The heating and cooling units are connected to the test sample using thermal pads, which ensure tight contact and efficient heat transfer. To prevent heat exchange with the environment, the heating unit, cooling unit, and central unit are thermally insulated.

2.3.2. Block Diagram of the Setup Control

The electronic control unit of the automated system for the measurement of the thermal conductivity of functional and structural products consists of a central processor, auxiliary controllers, high-precision analog-to-digital converters (ADS 1220), three-wire resistance temperature detectors (RTD), MOSFET modules, LC filters, load cells, and stepper motor drivers.

All controllers and the processor are connected by a common data exchange bus. The central processor sequentially interrogates the auxiliary controllers, each of which sends back its data and executes the received commands. For convenience, the auxiliary controllers are divided according to the functional tasks they perform (Figure 5):

• -. Auxiliary controller 1 is responsible for receiving temperature data on the setup (heating unit, sample, cooling unit), and it also controls the stepper motor which clamps the RTDs;

• -. Auxiliary controller 2 is responsible for controlling and operating the resistive heater (heating unit) and the Peltier module (cooling unit);

• -. Auxiliary controller 3 is responsible for clamping the resistive heater after polling the load cell, as well as for controlling its stepper motor.

2.4. Modelling Heat Transfer in the Setup

Based on the experimental setup, a mathematical model [43,44,45] was developed for simulating heat transfer in flexible graphite foil samples (Figure 6a). The assumptions of the mathematical model [46,47,48] and the finite element method (FEM) [49,50] which were used are described in detail in our previous work [41].

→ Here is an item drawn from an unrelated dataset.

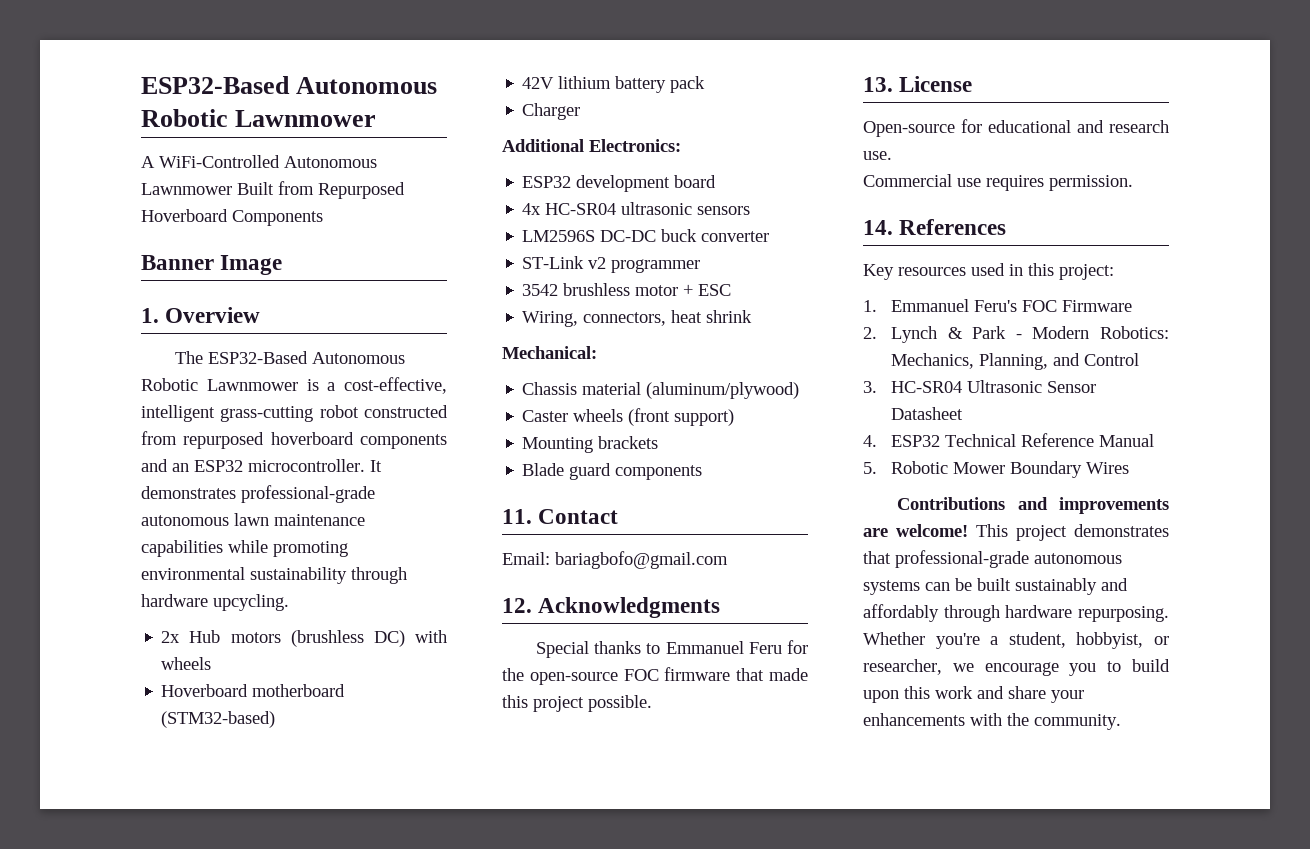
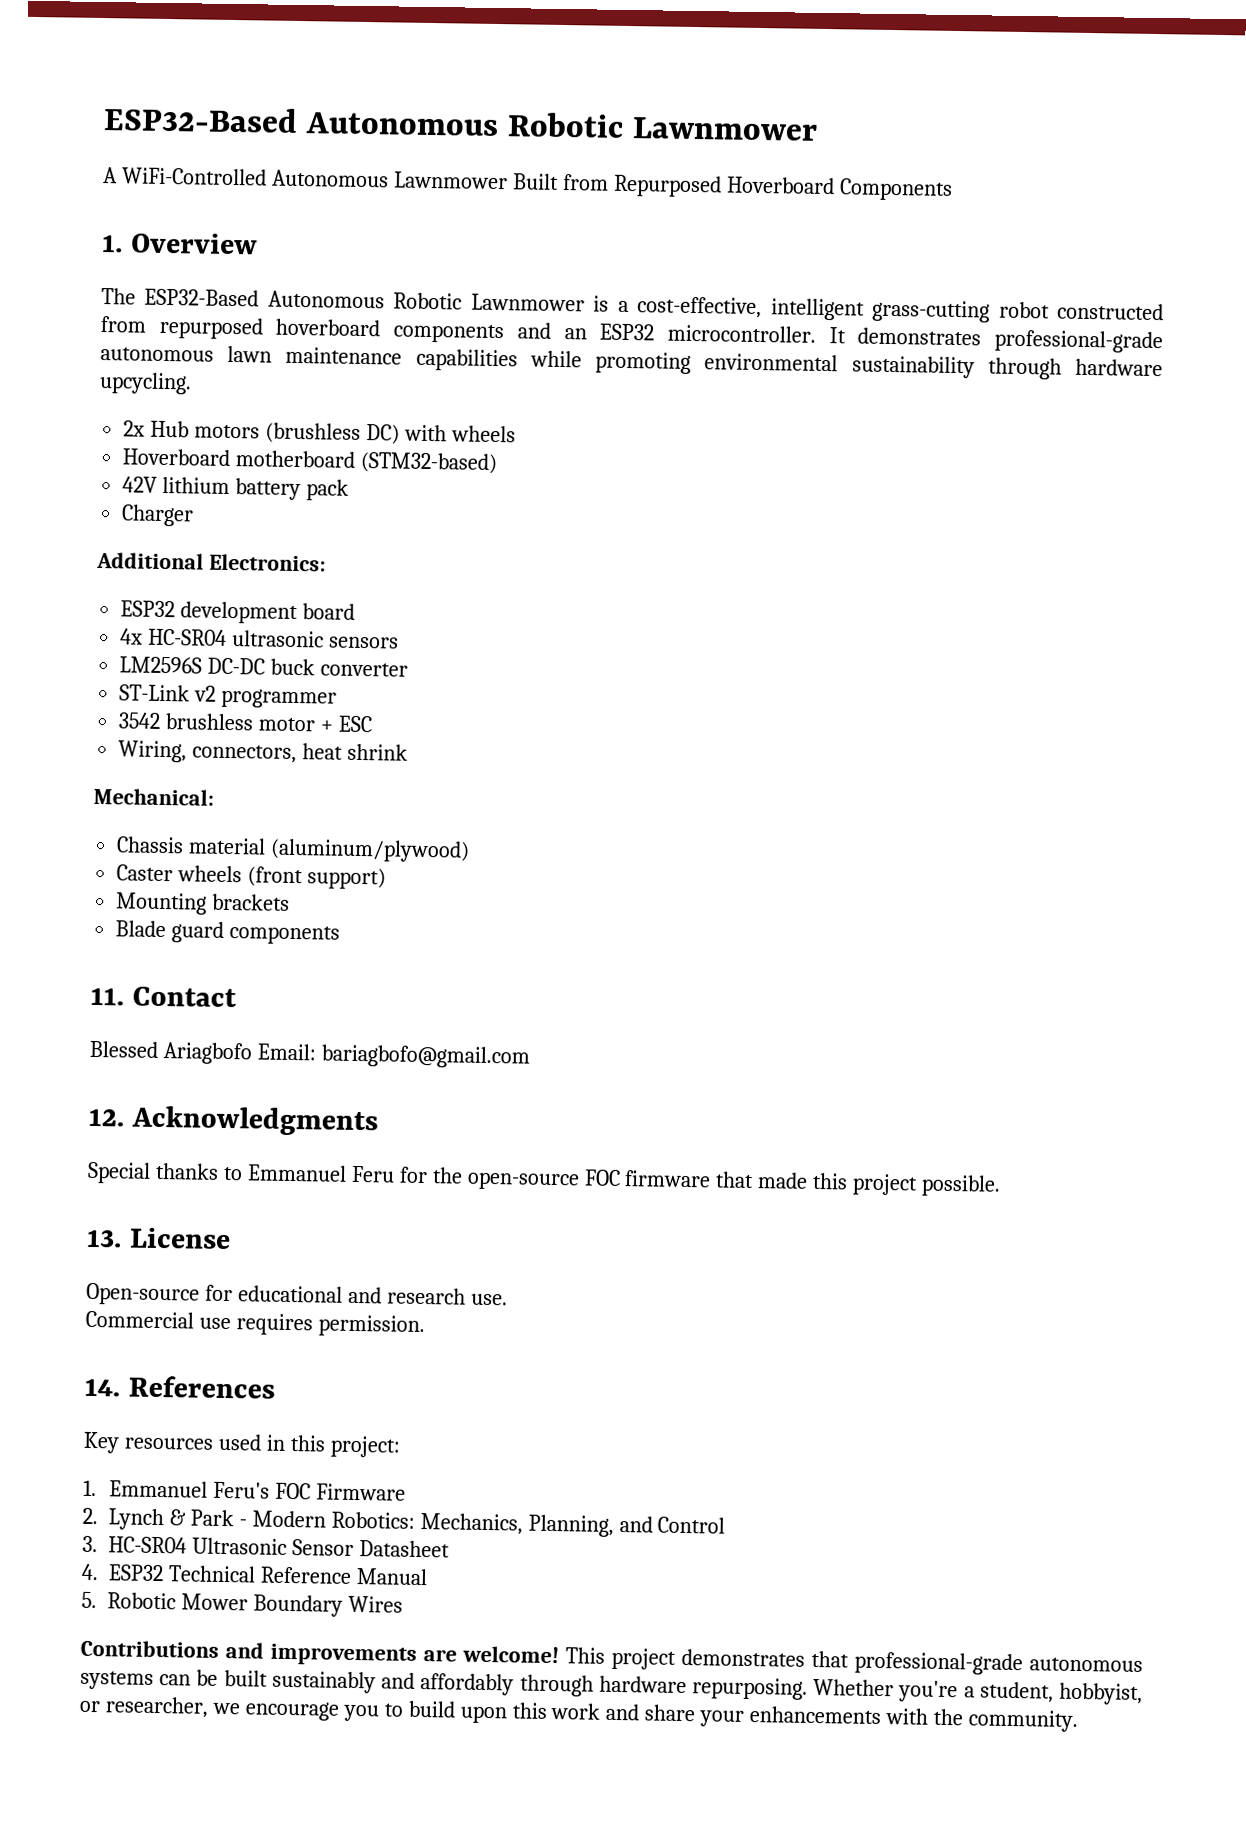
- Banner Image
- Email: bariagbofo@gmail.com
+ Blessed Ariagbofo Email: bariagbofo@gmail.com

After having modeled the working area of the setup (Figure 6a), one must assign a material to each structural element (aluminum, copper, graphite, polyethylene, etc.). Next, to model the temperature fields, three input parameters must be set for each material: density ($\rho$), heat capacity (${\mathrm{c}}_{\mathrm{p}}$), and thermal conductivity (λ). Note that the thermal conductivity tensor was set separately for each layer of graphite foil and for each layer of polyethylene (Figure 3d). To compare the modeling data with the experimental data, heat exchange with the environment was taken into account.

The next step is to set the time range and the measurement step. In our case, we recorded temperature change once per minute.

It is also worth noting that, since the dimensions of the layered sample (Figure 3d) are very small compared to the other parts of the setup, it is necessary to be careful in constructing the calculation grid for the setup when modeling using finite element methods.

The agreement of experimental data and FEM data was monitored using output data for the aluminum sample (namely, the process of reaching steady state and distribution of temperature fields along the setup) (Figure 6b) [41].

3. Results

3.1. Study of Thermal Conductivity of Graphite Samples

To measure the thermal conductivity coefficient of solid graphite materials (Figure 1), two isotropic samples were made of artificial graphite G₁ (density 1.8 g/cm³) and natural graphite G₂ (density 1.7 g/cm³). The measurement results are shown in Figure 7.

Artificial graphite sample G₁ (density 1.8 g/cm³) was measured in the experimental setup at room temperature (T_room = 22 ± 1 °C). The experimental setup reached a steady state within ∆t = 0.5 h, when the heat fluxes in the heater unit (Q₁ = 11.1 ± 0.7 W) and in the cooling unit (Q₂ = 10.7 ± 0.5 W) became equal. In a series of 10 measurements with a temperature difference of ∆T = 16.6 ± 0.1 °C (Figure 7a), the thermal conductivity of the artificial graphite sample was <λ_G1> = 87 ± 1 W/m·K (Figure 7b).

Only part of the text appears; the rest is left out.